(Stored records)
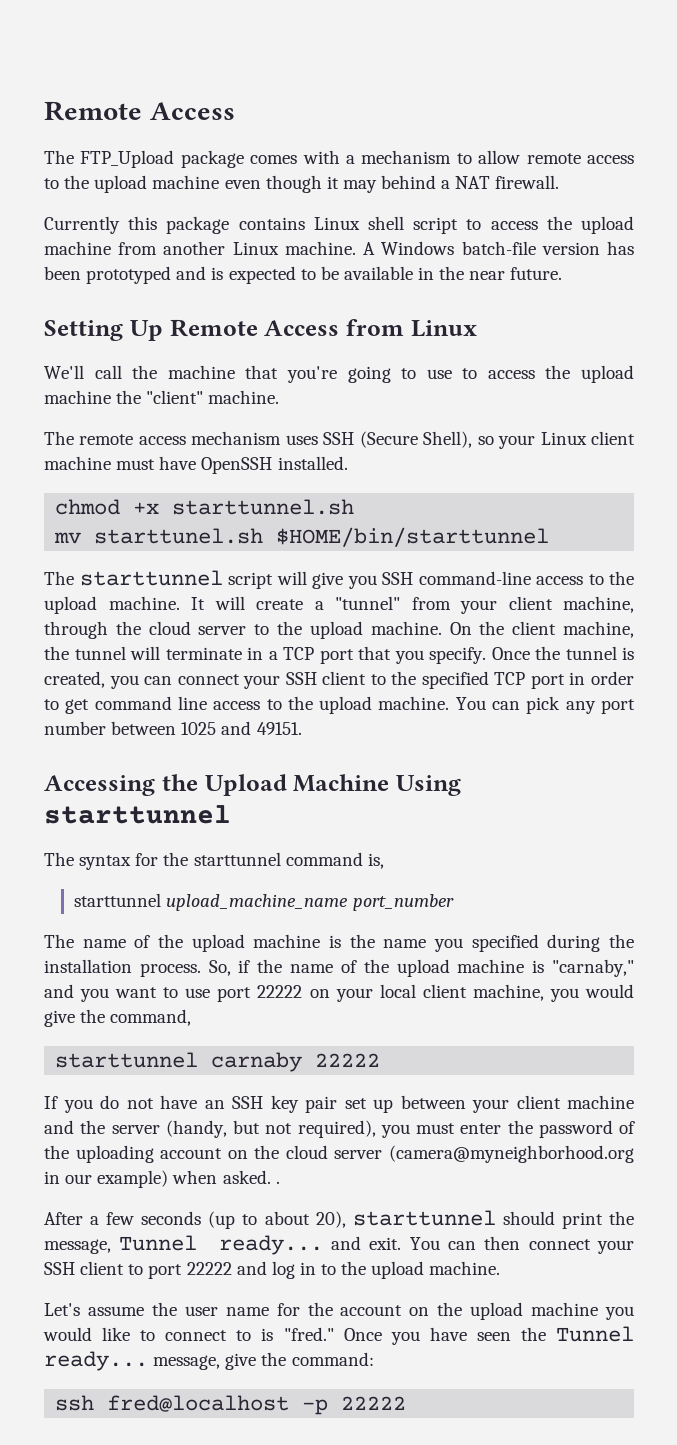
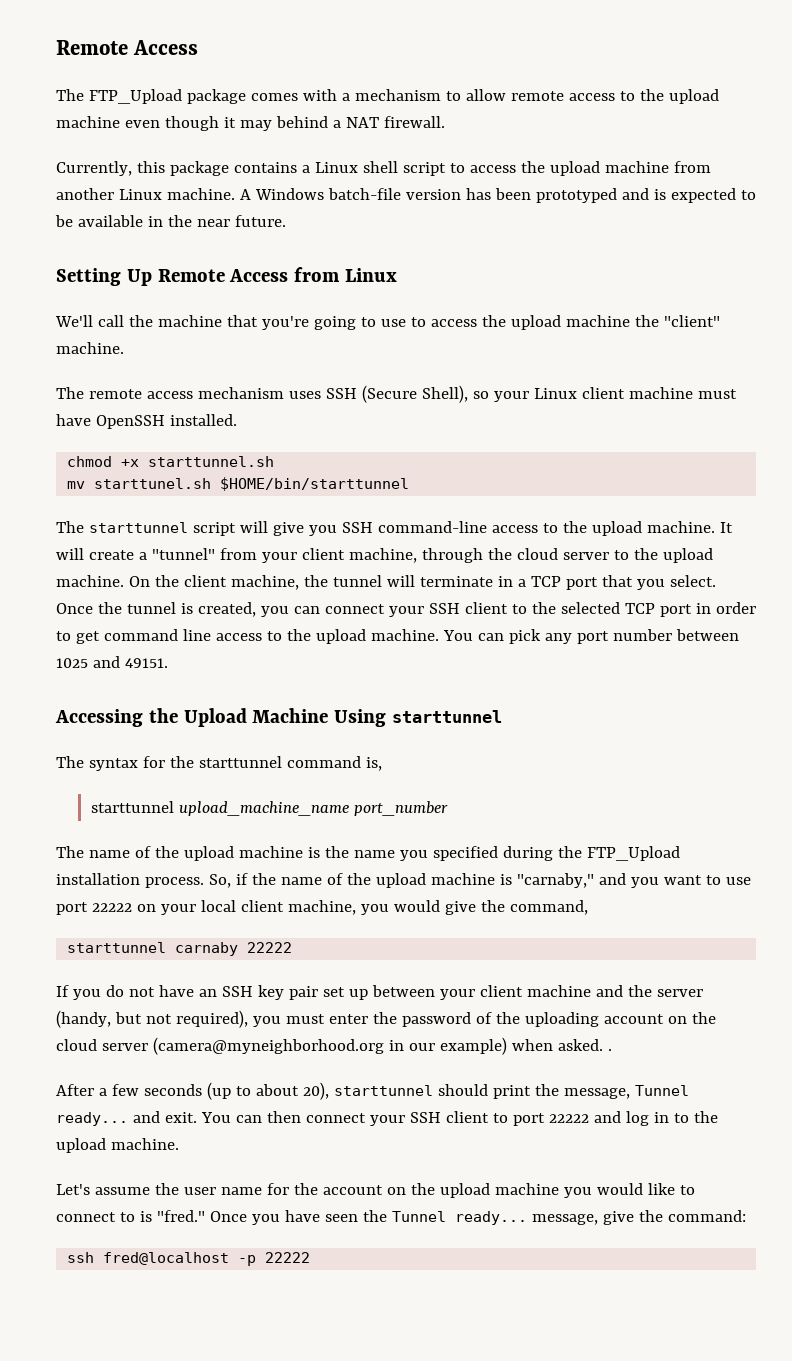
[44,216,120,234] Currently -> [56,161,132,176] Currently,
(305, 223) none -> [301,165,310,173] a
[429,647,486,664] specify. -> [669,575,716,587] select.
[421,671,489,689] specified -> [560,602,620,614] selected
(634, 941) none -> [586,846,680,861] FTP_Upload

◆ Task instructions ◆
Give the number of lines that hold the word "none" in these records, with nothing added.

◆ Response below ◆
2